LCAO GPU Optimization V1 reduce device pointer look up (OpenMP target map) #5342

anbenali · 2025-02-26T22:22:38Z

Proposed changes

First set of optimizations allowing for a 2.2X speed up by reducing device pointer lookup via OpenMP.

The LCAO branch was about 3 to 4X slower than CPU. After investigation, It seemed like it was due to map(to:) not checking if data was already on device.
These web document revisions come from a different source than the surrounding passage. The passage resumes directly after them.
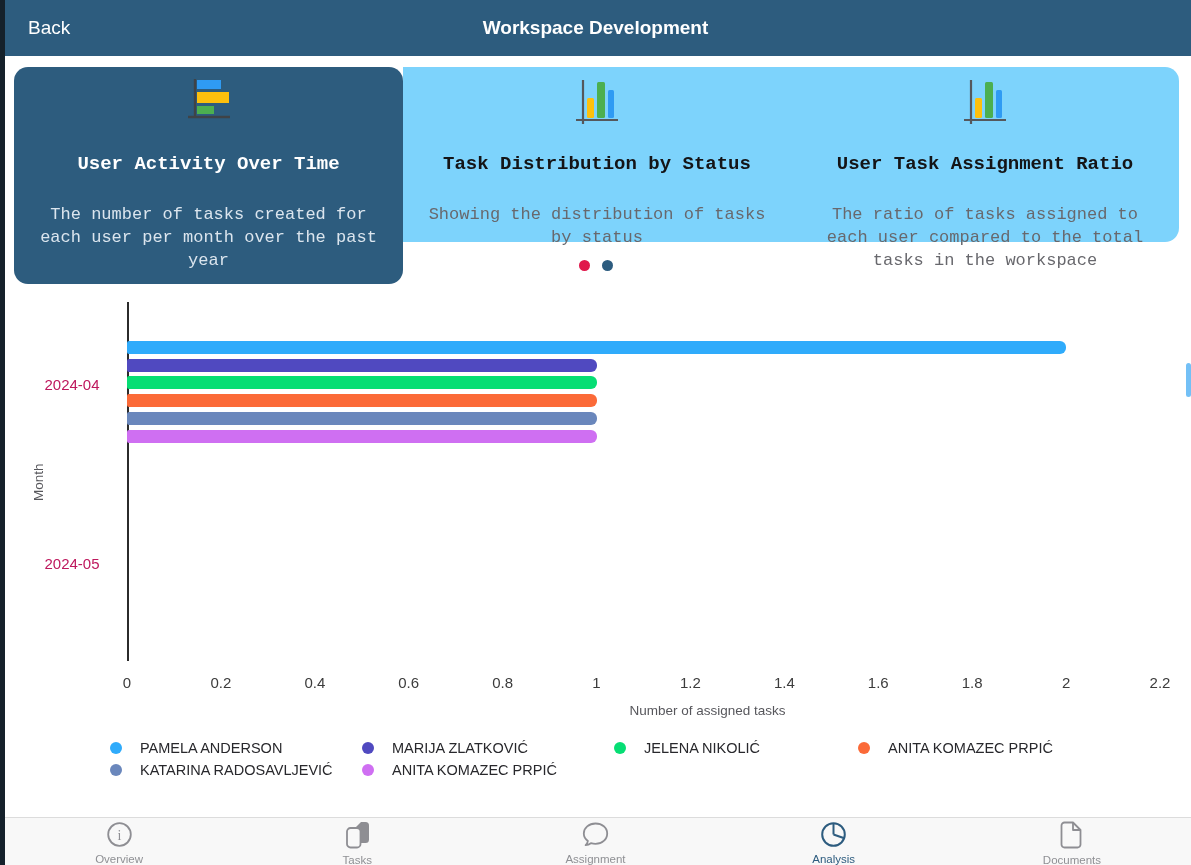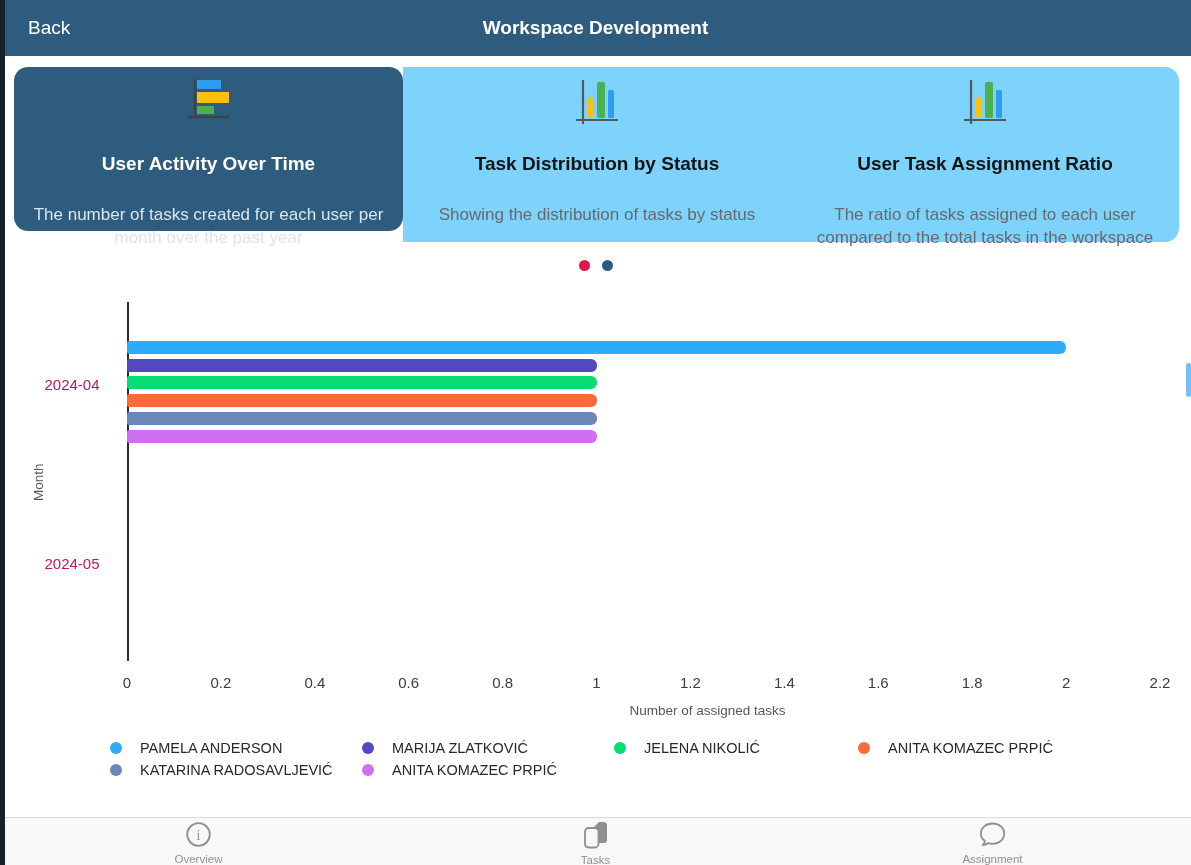--- a/index.html
+++ b/index.html
@@ -18,7 +18,7 @@
 
   
   .cards { position:absolute; left:14px; top:67px; width:1165px; height:175px; display:flex; }
-  .card { position:relative; height:164px; cursor:pointer; }
+  .card { position:relative; height:217px; cursor:pointer;font-family:Liberation Mono, monospace; }
   .card-dark { width:389px; background:#2d5c7e; border-radius:14px; }
   .card-panel { width:776px; height:175px; background:#7dd3fc; border-radius:0 14px 14px 0; display:flex; }
   .card-light { width:388px; }

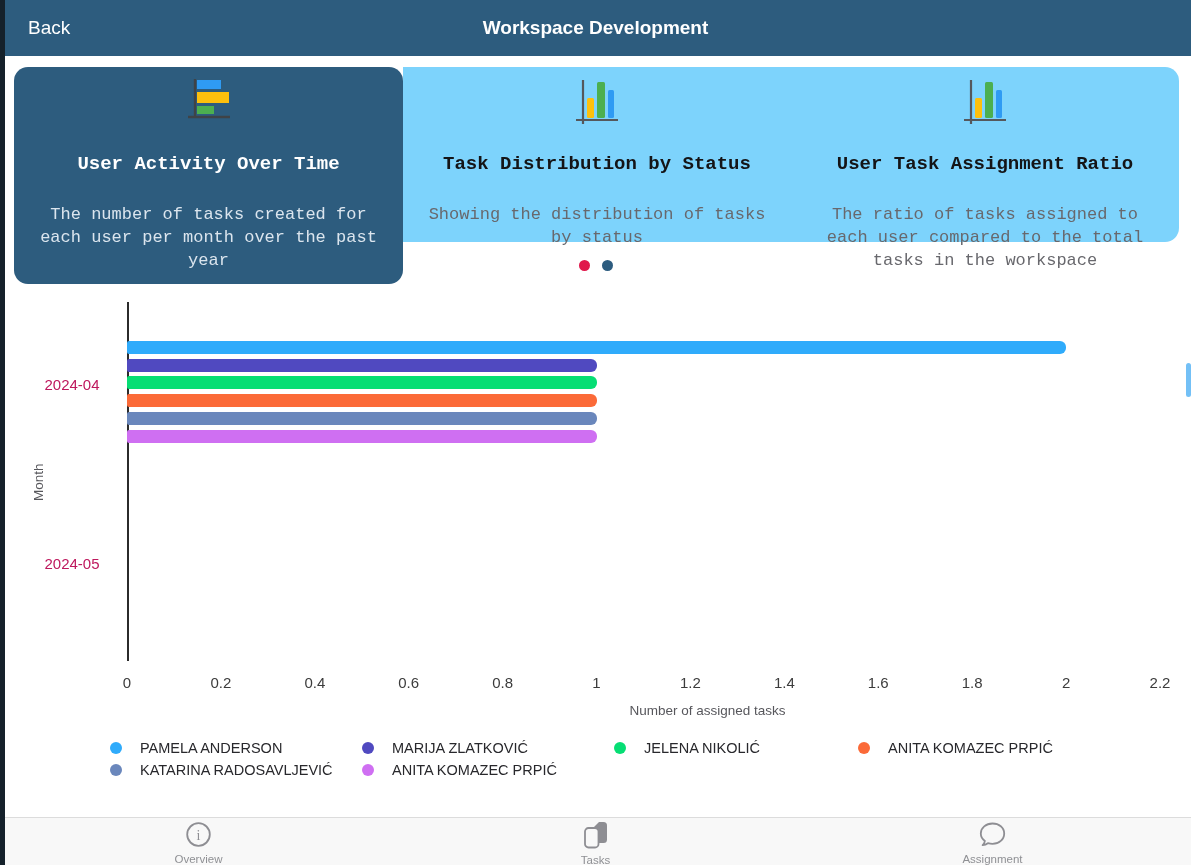--- a/index.html
+++ b/index.html
@@ -206,6 +206,15 @@
       </span>
       <span class="tab-label">Assignment</span>
     </div>
+    <div class="tab active">
+      <span>
+        <svg width="27" height="27" viewBox="0 0 27 27">
+          <circle cx="13.5" cy="13.5" r="11.3" fill="none" stroke="currentColor" stroke-width="2"></circle>
+          <path d="M13.5 13.5 V2.2 M13.5 13.5 L24.3 17.2" fill="none" stroke="currentColor" stroke-width="2"></path>
+        </svg>
+      </span>
+      <span class="tab-label">Analysis</span>
+    </div>
   </div>
 
 </div>

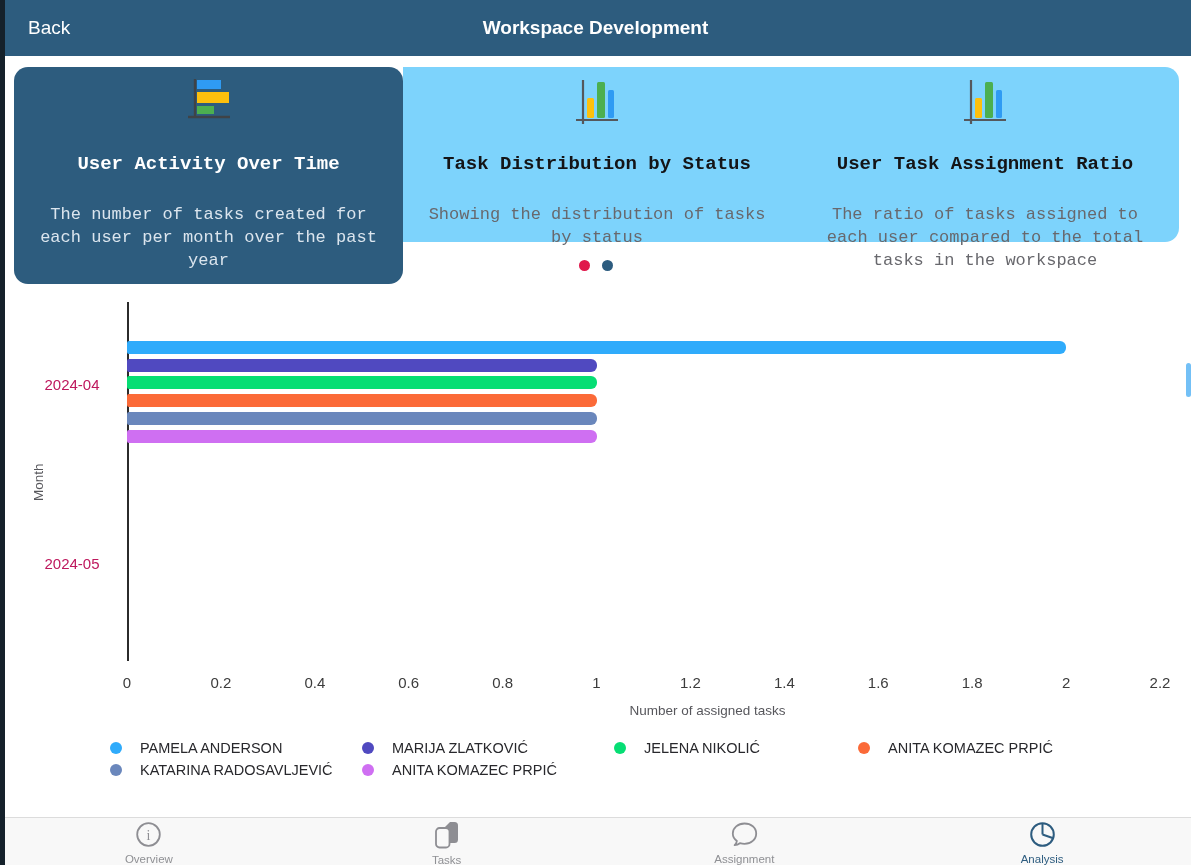--- a/index.html
+++ b/index.html
@@ -215,6 +215,15 @@
       </span>
       <span class="tab-label">Analysis</span>
     </div>
+    <div class="tab">
+      <span>
+        <svg width="25" height="28" viewBox="0 0 25 28">
+          <path d="M5.5 1.5 H14 L21.5 9 V23.5 a3 3 0 0 1 -3 3 H5.5 a3 3 0 0 1 -3 -3 V4.5 a3 3 0 0 1 3 -3 Z" fill="none" stroke="currentColor" stroke-width="1.8" stroke-linejoin="round"></path>
+          <path d="M14 1.5 V9 H21.5" fill="none" stroke="currentColor" stroke-width="1.8" stroke-linejoin="round"></path>
+        </svg>
+      </span>
+      <span class="tab-label">Documents</span>
+    </div>
   </div>
 
 </div>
So converted all calls to is_device_ptr which fixed the issue.

Tested on multiple systems, but more specifically "TOU ASN" molecule: O(3) S(1) C(8) N(5) H(17), with 106 electrons and 1185 basis functions.

What type(s) of changes does this code introduce?

Code Optimization

Does this introduce a breaking change?

No

What systems has this change been tested on?

Checklist

Update the following with a yes where the items apply. If you're unsure about any of them, don't hesitate to ask. This is
simply a reminder of what we are going to look for before merging your code.
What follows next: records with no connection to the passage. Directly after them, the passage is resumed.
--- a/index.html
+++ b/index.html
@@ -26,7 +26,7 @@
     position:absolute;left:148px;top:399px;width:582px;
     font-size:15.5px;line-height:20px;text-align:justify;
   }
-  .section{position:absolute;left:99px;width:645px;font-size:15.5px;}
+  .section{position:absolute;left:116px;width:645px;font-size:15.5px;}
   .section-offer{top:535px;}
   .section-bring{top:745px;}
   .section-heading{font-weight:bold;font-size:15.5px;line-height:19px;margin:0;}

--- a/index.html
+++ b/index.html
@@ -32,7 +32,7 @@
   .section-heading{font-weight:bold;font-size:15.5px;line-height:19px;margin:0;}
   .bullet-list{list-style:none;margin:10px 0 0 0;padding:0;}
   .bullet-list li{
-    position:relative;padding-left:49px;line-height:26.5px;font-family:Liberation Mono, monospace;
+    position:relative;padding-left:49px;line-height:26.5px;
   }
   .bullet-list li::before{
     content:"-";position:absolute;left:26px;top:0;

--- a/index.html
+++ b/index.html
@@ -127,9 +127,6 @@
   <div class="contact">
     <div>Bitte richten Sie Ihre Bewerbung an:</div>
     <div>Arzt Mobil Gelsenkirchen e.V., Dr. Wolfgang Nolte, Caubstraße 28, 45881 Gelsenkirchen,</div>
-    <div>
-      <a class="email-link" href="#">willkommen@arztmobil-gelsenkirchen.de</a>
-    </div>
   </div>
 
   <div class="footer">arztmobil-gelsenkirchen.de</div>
Yes. This PR is up to date with current the current state of 'develop'
Yes. Code added or changed in the PR has been clang-formatted
No. This PR adds tests to cover any new code, or to catch a bug that is being fixed
No. Documentation has been added (if appropriate)
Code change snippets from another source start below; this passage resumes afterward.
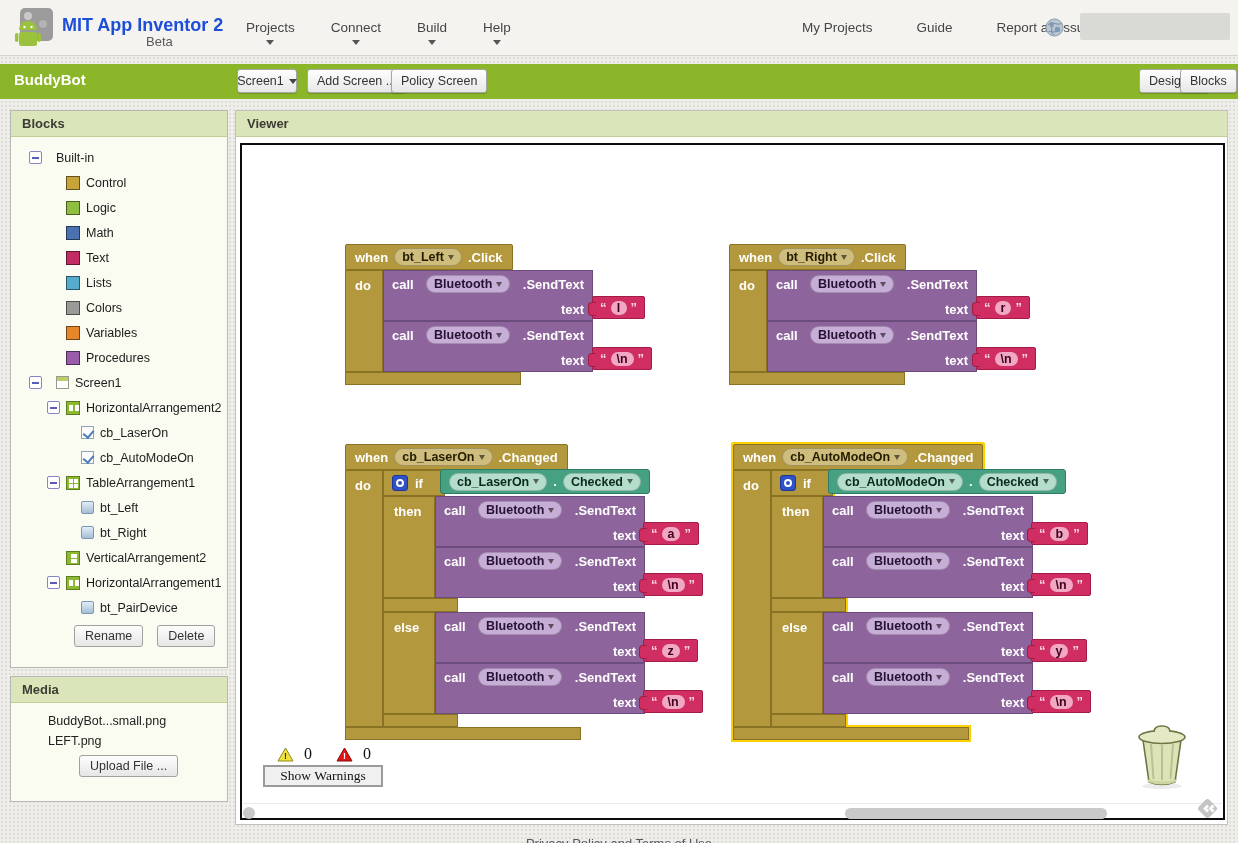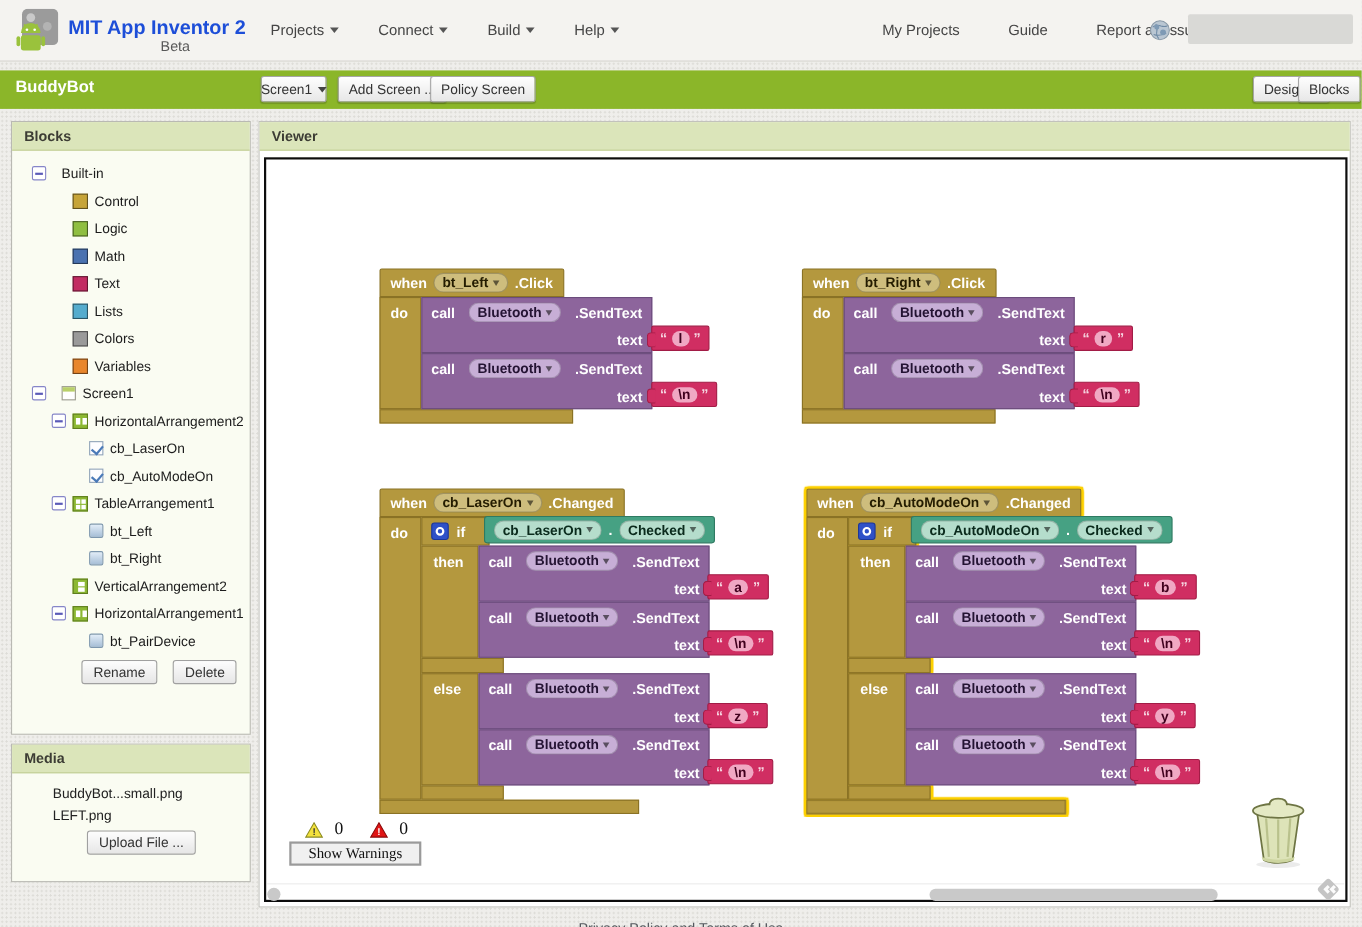--- a/index.html
+++ b/index.html
@@ -17,7 +17,7 @@
   .apptitle { position:absolute; left:62px; top:15px; font-size:18px; font-weight:600; color:#1d4ed8; }
   .beta { position:absolute; left:146px; top:34px; font-size:13px; color:#585858; }
   .navmenus { position:absolute; left:246px; top:20px; display:flex; gap:36px; }
-  .navitem { font-size:13.5px; color:#454545; cursor:pointer; display:flex; align-items:center; gap:5px;}
+  .navitem { font-size:13.5px; color:#454545; cursor:pointer; display:flex; align-items:center; gap:5px;flex-direction:column;}
   .caret { display:inline-block; width:0; height:0; border-left:4px solid transparent;
            border-right:4px solid transparent; border-top:5px solid #555; }
   .navlinks { position:absolute; left:786px; top:20px; display:flex; gap:28px; }

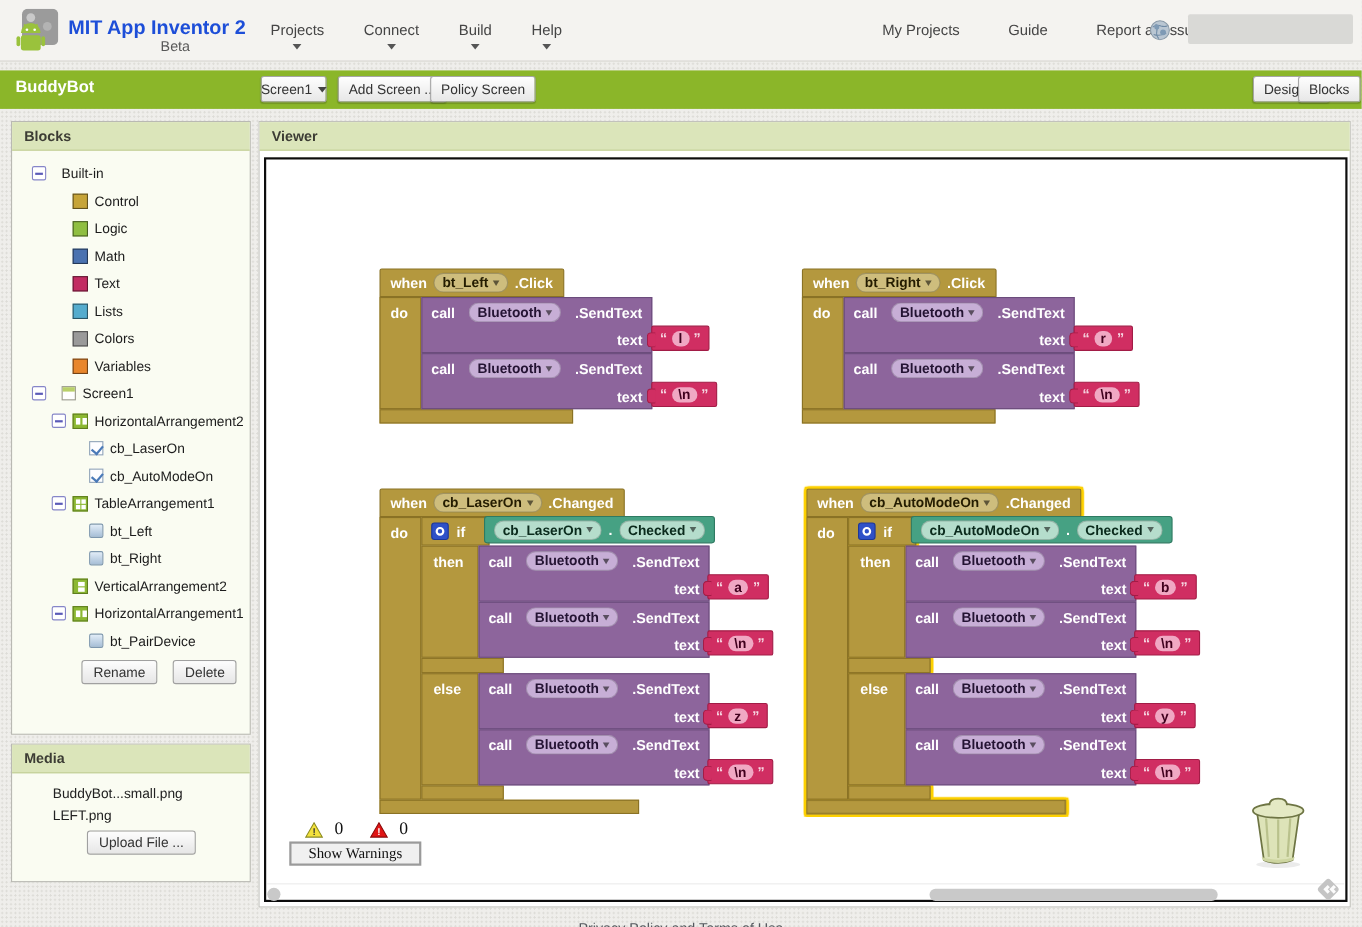--- a/index.html
+++ b/index.html
@@ -235,6 +235,10 @@
           <span class="swatch" style="background-color: rgb(232, 134, 44);"></span>
           <span>Variables</span>
         </div>
+      <div class="trow ind-b">
+          <span class="swatch" style="background-color: rgb(154, 91, 168);"></span>
+          <span>Procedures</span>
+        </div>
       <div class="trow ind-a">
         <span class="collapsebox"></span>
         <span class="scricon" style="margin-left:8px;"></span>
…nnecessary transfers due to map(to) instead of using is_device_ptr

ye-luo

Please undo changes to dev_ptr so this PR can focus on real optimization.

src/Numerics/SoaCartesianTensor.h

src/QMCWaveFunctions/LCAO/MultiQuinticSpline1D.h

prckent · 2025-02-26T23:35:56Z

Can you please add some brief specifics on what the CPU/GPU comparison was? e.g. Processor, GPU, which molecule (basis, electron count), batch size?

anbenali · 2025-02-27T05:01:53Z

dev_ptr

I am not understanding this... What do you want me to do?

ye-luo · 2025-02-27T05:58:12Z

dev_ptr

I am not understanding this... What do you want me to do?

See my comment on the source code https://github.com/QMCPACK/qmcpack/pull/5342/files#r1972521897

src/QMCWaveFunctions/LCAO/MultiQuinticSpline1D.h

anbenali · 2025-02-27T08:18:53Z

Can you please add some brief specifics on what the CPU/GPU comparison was? e.g. Processor, GPU, which molecule (basis, electron count), batch size?

Preparing file with summary.

…compared to risks of memory corruption

ye-luo · 2025-02-28T01:03:58Z

I profiled runs with and without this change. This optimization pattern works cross platform (nvidia/intel checked)
old

auto* ptr = a.data(); // a is a dual space container.
#pragma target map(ptr)
{}

proposed

auto* dev_ptr = a.data(); // a is a dual space container.
#pragma target is_device_ptr(dev_ptr)
{}

the difference is that the old code needs a runtime table lookup to find out the dev_ptr and it requires mutex locking the table during lookup and it is a bottleneck. When threads doesn't do the look up frequently, the cost is negligible.

The reason of slow LCAO was its small kernels, high call counts nature.
https://github.com/QMCPACK/qmcpack/blob/develop/src/QMCWaveFunctions/LCAO/SoaLocalizedBasisSet.cpp#L251
The basis computation goes through atoms one by one. It should be changed eventually to group the computation by atomic species.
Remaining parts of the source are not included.